To do
Only the lines of the data below from the one with "text-align: none ->" through the one with "height: 38px ->" are wanted. Repeat them exactly.

Input records
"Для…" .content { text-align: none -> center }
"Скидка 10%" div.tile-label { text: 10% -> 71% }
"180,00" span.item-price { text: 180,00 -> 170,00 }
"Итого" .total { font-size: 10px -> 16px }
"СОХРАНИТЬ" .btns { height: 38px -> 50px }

---

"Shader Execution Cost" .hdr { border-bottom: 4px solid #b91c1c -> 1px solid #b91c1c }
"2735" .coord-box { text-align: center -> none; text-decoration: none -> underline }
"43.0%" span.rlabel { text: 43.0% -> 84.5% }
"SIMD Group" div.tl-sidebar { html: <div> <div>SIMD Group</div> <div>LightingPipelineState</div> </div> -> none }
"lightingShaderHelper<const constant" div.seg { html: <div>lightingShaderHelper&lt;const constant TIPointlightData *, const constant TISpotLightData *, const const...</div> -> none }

--

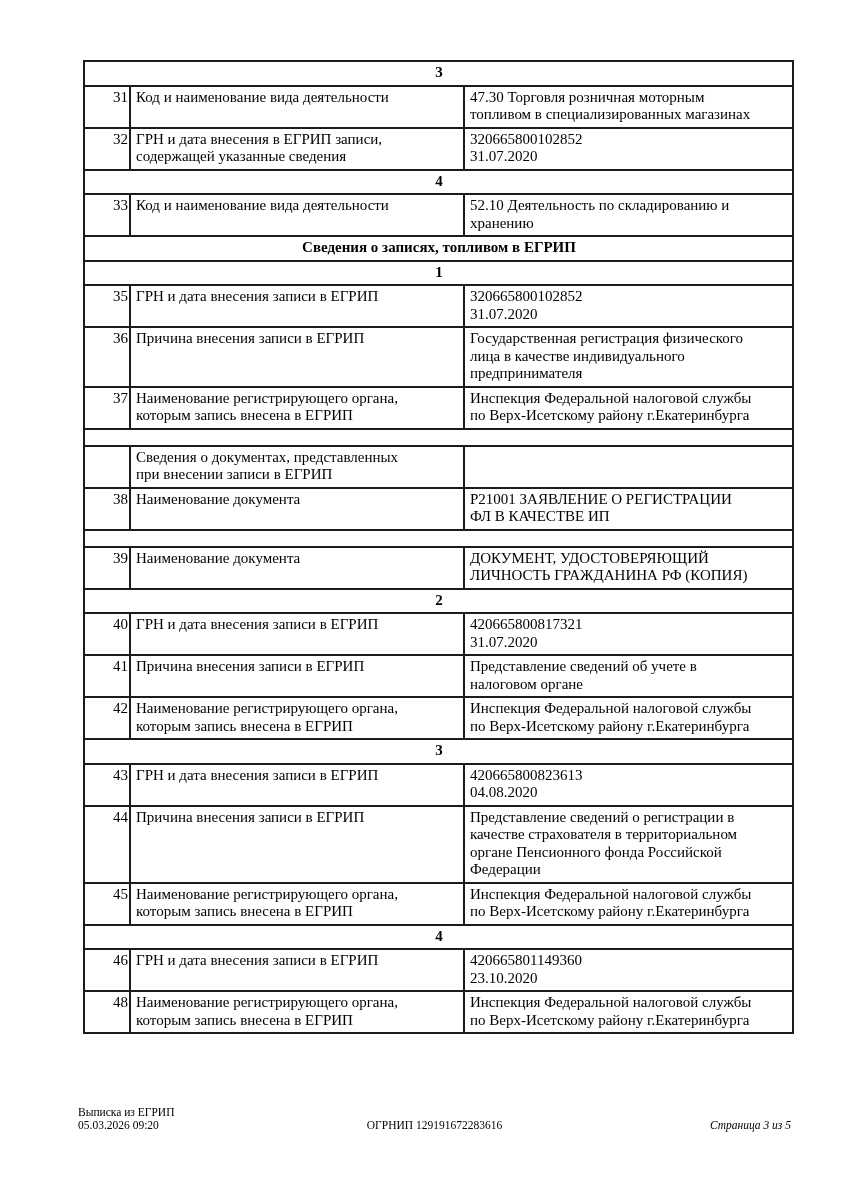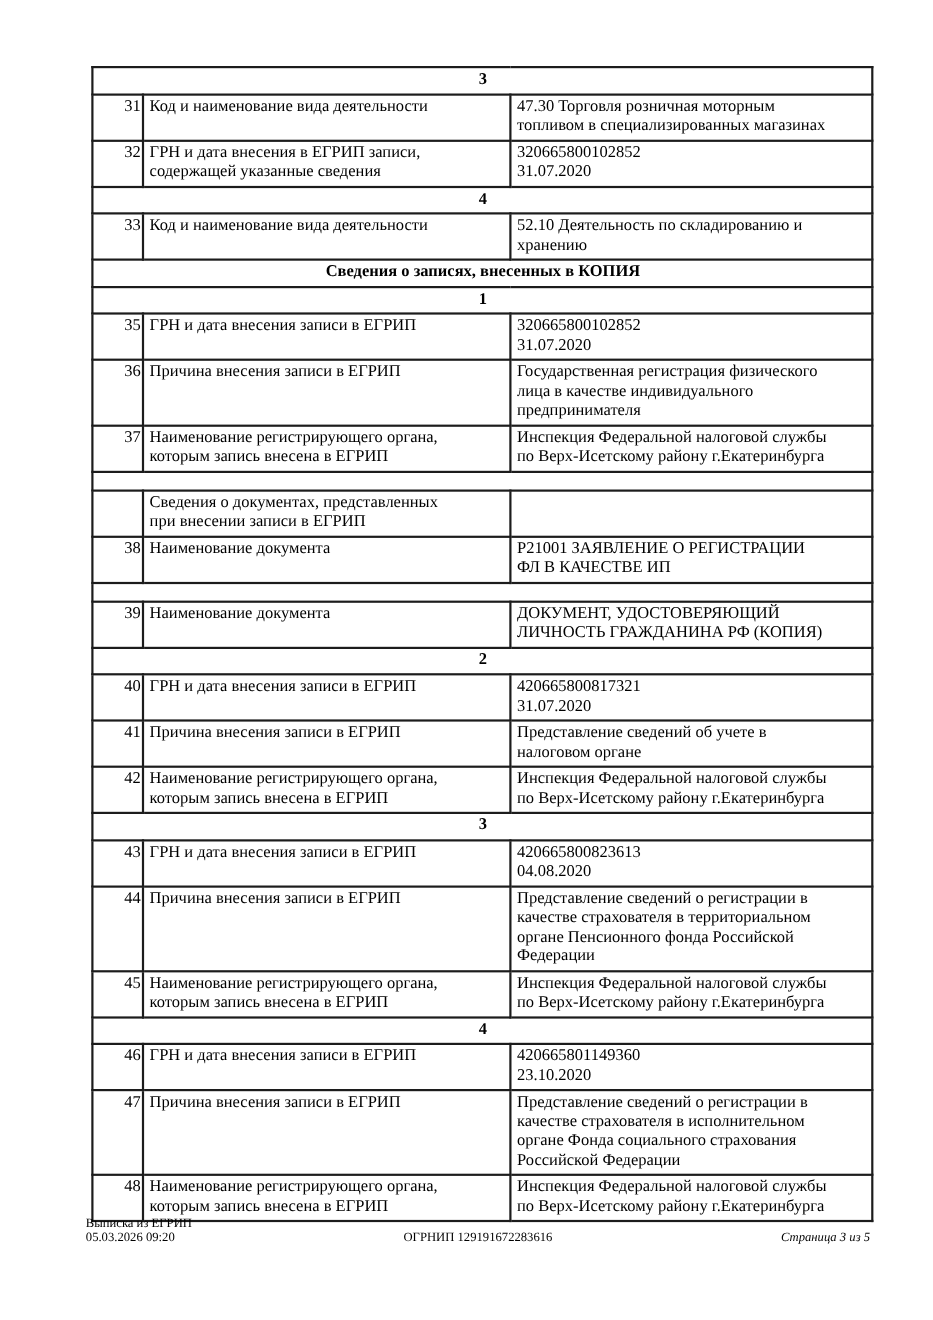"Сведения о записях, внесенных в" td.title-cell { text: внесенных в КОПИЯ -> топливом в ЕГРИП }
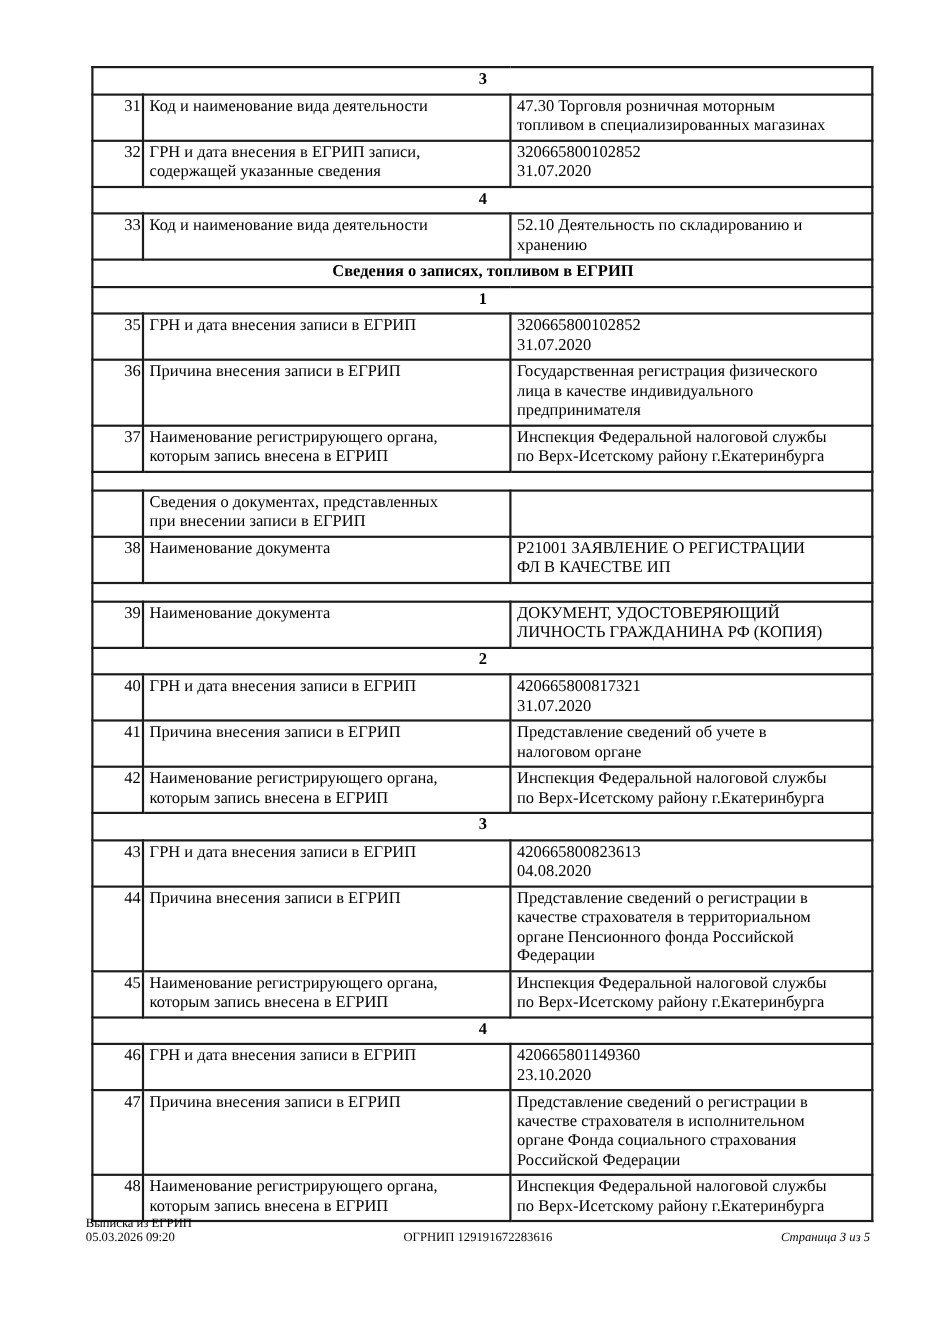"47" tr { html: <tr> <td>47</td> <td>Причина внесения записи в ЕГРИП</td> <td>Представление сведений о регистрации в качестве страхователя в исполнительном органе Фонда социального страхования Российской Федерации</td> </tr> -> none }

Exercise result
"Для…" .content { text-align: none -> center }
"Скидка 10%" div.tile-label { text: 10% -> 71% }
"180,00" span.item-price { text: 180,00 -> 170,00 }
"Итого" .total { font-size: 10px -> 16px }
"СОХРАНИТЬ" .btns { height: 38px -> 50px }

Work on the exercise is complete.